[[ DATA SUPPLIED, beginning ]]

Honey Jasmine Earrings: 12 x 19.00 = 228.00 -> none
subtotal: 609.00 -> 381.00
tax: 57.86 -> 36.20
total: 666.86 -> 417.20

[[ DATA SUPPLIED, end ]]
[[ DATA SUPPLIED, beginning ]]

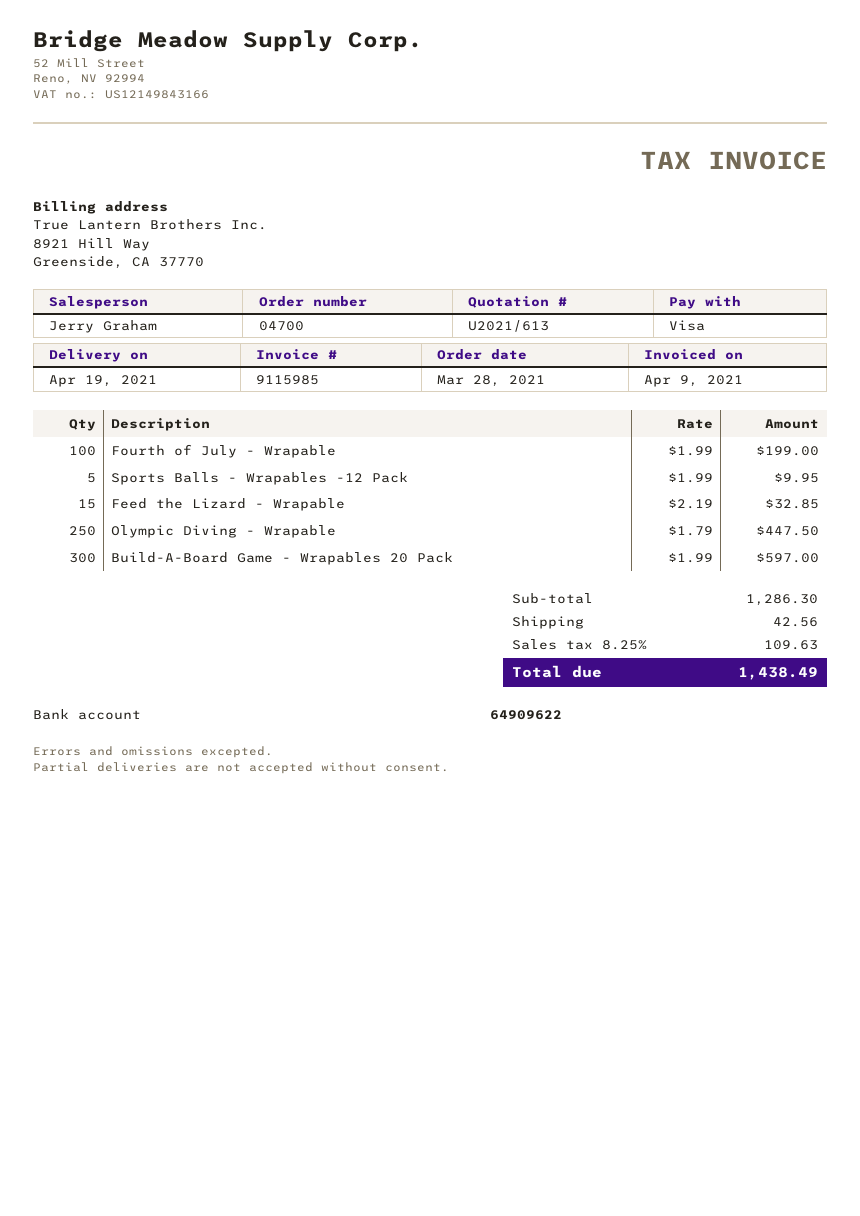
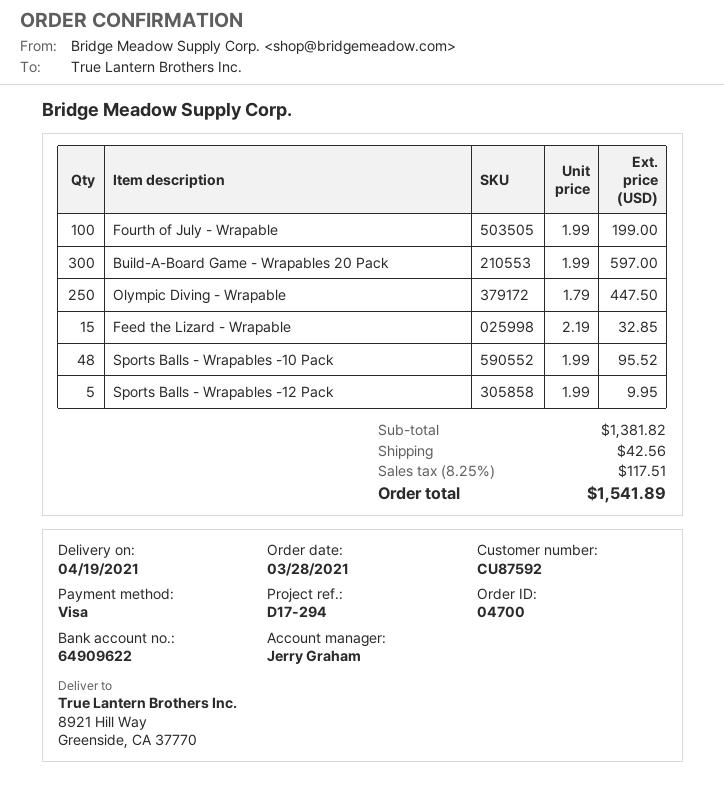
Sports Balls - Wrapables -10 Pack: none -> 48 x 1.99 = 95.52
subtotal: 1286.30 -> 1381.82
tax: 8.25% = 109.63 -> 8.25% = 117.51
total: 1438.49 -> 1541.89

[[ DATA SUPPLIED, end ]]

ACTIVITY ->
Across all of the material above, how many lines contain the word "none"? Only the number should be given.

RESPONSE AREA ->
2